Когда Юша передал ему, что Маша и особенно Nelly уговаривали Федю и Олю не хлопотать за него, отец отвечал ему, что это очень хорошо, что он в самом деле хотел только испытать их любовь.

— Я думаю, — прибавил он, — это Милькеев подал этот совет Nelly? Милькеев дружен с нею и очень умный человек. Я бы желал, чтобы он долго был вашим учителем.

— Да, он с девчонками этими большой приятель, — отвечал Юша. — Он жених Маше.

— Как? жених Маше? Это вы сами с Федей сочинили или ты слышал что-нибудь?

— Мы его так зовем и при мамке и при всех, — сказал Юша, — а мамка сказала раз: «Что ж, я бы отдала за Васю дочь».

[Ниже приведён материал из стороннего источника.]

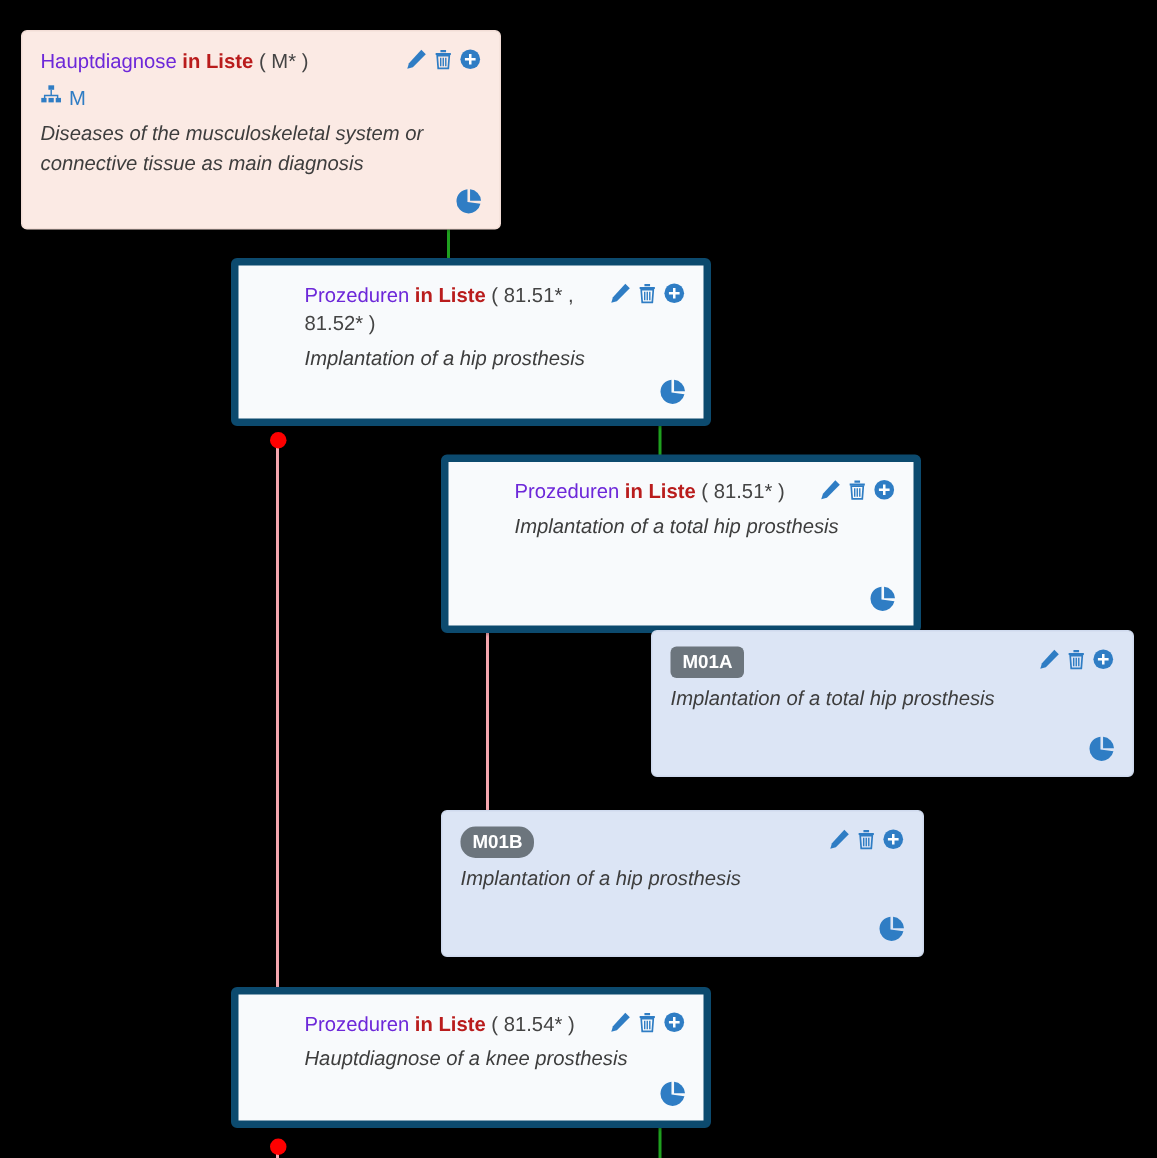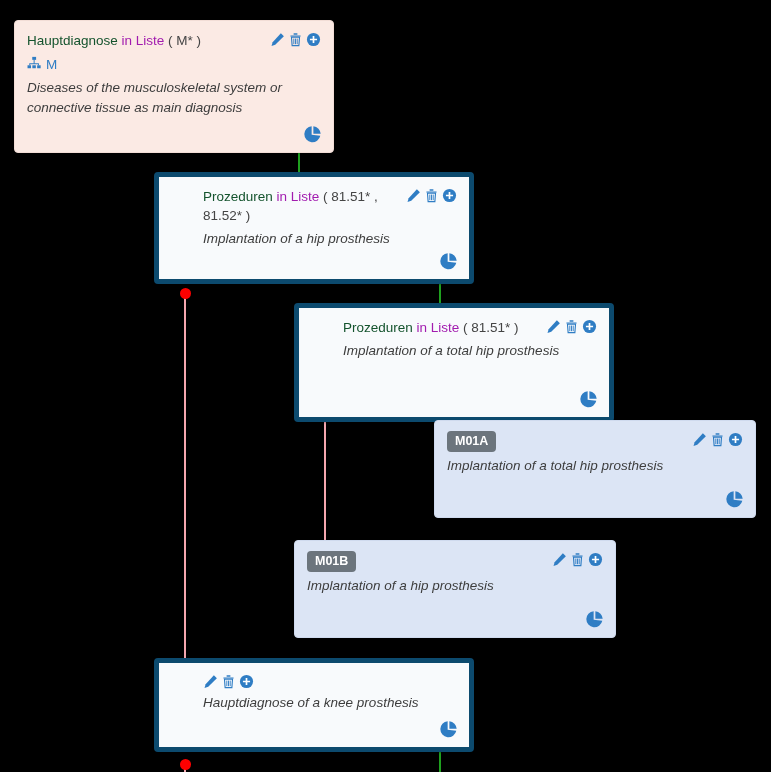--- a/index.html
+++ b/index.html
@@ -69,22 +69,22 @@
     justify-content: space-between;
     gap: 6px;
   }
   .title-line {
     font-size: 13.5px;
     line-height: 19px;
     color: #3d3d3d;
     flex: 1 1 auto;
     padding-right: 4px;
   }
-  .t-green { color: #14532d; }
-  .t-red   { color: #a21caf; }
+  .t-green { color: #6d28d9; }
+  .t-red   { color: #b91c1c; font-weight: bold; }
   .t-gray  { color: #444444; }
 
   .badge {
     display: inline-block;
     background: #6c757d;
     color: #ffffff;
     font-size: 12.5px;
     font-weight: bold;
     border-radius: 4px;
     padding: 3px 8px 4px 8px;
@@ -266,21 +266,21 @@
         </div>
       </div>
       <div class="desc">Implantation of a total hip prosthesis</div>
       <div class="pie-wrap"><span><svg width="19" height="19" viewBox="0 0 20 20">
             <path d="M9.1 1.2 A8.5 8.5 0 1 0 18.2 11.4 L9.1 10.2 Z" fill="#2f7dc4"></path>
             <path d="M10.9 1.3 A8.4 8.4 0 0 1 18.6 9.3 L10.9 9.3 Z" fill="#2f7dc4"></path>
           </svg></span></div>
     </div>
     <div class="node blue" style="left: 294px; top: 540px; width: 322px; height: 98px;">
       <div class="node-head">
-        <span class="badge" style="background: rgb(108, 117, 125);">M01B</span>
+        <span class="badge" style="background: rgb(108, 117, 125); border-radius: 10px;">M01B</span>
         <div class="actions">
           <span>
             <svg width="15" height="15" viewBox="0 0 16 16">
               <path d="M11.6 1.2 L14.8 4.4 L5.6 13.6 L1.6 14.8 L2.8 10.8 Z" fill="#2f7dc4"></path>
             </svg>
           </span>
           <span>
             <svg width="15" height="15" viewBox="0 0 16 16">
               <path d="M2.6 3.6 h10.8 v1.3 h-10.8 z M6 1.4 h4 v1.6 h-4 z" fill="#2f7dc4"></path>
               <path d="M3.7 5.4 h8.6 l-0.7 9.1 h-7.2 z" fill="none" stroke="#2f7dc4" stroke-width="1.2"></path>
@@ -296,20 +296,21 @@
         </div>
       </div>
       <div class="desc">Implantation of a hip prosthesis</div>
       <div class="pie-wrap"><span><svg width="19" height="19" viewBox="0 0 20 20">
             <path d="M9.1 1.2 A8.5 8.5 0 1 0 18.2 11.4 L9.1 10.2 Z" fill="#2f7dc4"></path>
             <path d="M10.9 1.3 A8.4 8.4 0 0 1 18.6 9.3 L10.9 9.3 Z" fill="#2f7dc4"></path>
           </svg></span></div>
     </div>
     <div class="node white" style="left: 154px; top: 658px; width: 320px; height: 94px;">
       <div class="node-head">
+        <div class="title-line"><span class="t-green">Prozeduren</span><span class="t-red"> in Liste</span><span class="t-gray"> ( 81.54* )</span></div>
         <div class="actions">
           <span>
             <svg width="15" height="15" viewBox="0 0 16 16">
               <path d="M11.6 1.2 L14.8 4.4 L5.6 13.6 L1.6 14.8 L2.8 10.8 Z" fill="#2f7dc4"></path>
             </svg>
           </span>
           <span>
             <svg width="15" height="15" viewBox="0 0 16 16">
               <path d="M2.6 3.6 h10.8 v1.3 h-10.8 z M6 1.4 h4 v1.6 h-4 z" fill="#2f7dc4"></path>
               <path d="M3.7 5.4 h8.6 l-0.7 9.1 h-7.2 z" fill="none" stroke="#2f7dc4" stroke-width="1.2"></path>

— Вот как! Она его очень любит?

— У, у! беда! Всегда его Васей зовет, жить без него не может.

— Вот как! Я не слыхал! Может быть, и цалует его даже.

— Ну, нет! На Пасхе разве; да раз в лоб поцалова-ла прошлого года; мы с капитаном с балкона в окно видели.

— С каким капитаном?

— Капитан Балагуев. Солдафон-идиот. Он здесь будет на днях. Как узнает, где будет обед большой или ужин, сейчас притащится... Тут как тут! Васю Милькеева ненавидит — страх!

— За что?

— Не любит: почем я знаю, за что!

— Ну, ступай, — сказал граф, цалуя сына, — если ты никому не будешь болтать о том, что я у тебя спрашивал, я тебе этот маленький пистолет подарю.

Юша просил пистолет сейчас же; отец уступил, и Юша убежал хвастаться пистолетом к Феде, но не сказал ему ни слова о своем разговоре с отцом.

У Самбикина граф тоже расспрашивал о троицкой жизни, делал намеки на жену и Милькеева; но Самбикин не догадался, свел речь на Любашу и по старому знакомству жаловался, подобно Баумгартену, на Милькеева. Но-восильский еще больше раздражил его приятельскими насмешками и заехал нарочно с визитом в Чемоданово, чтобы видеть Любашу.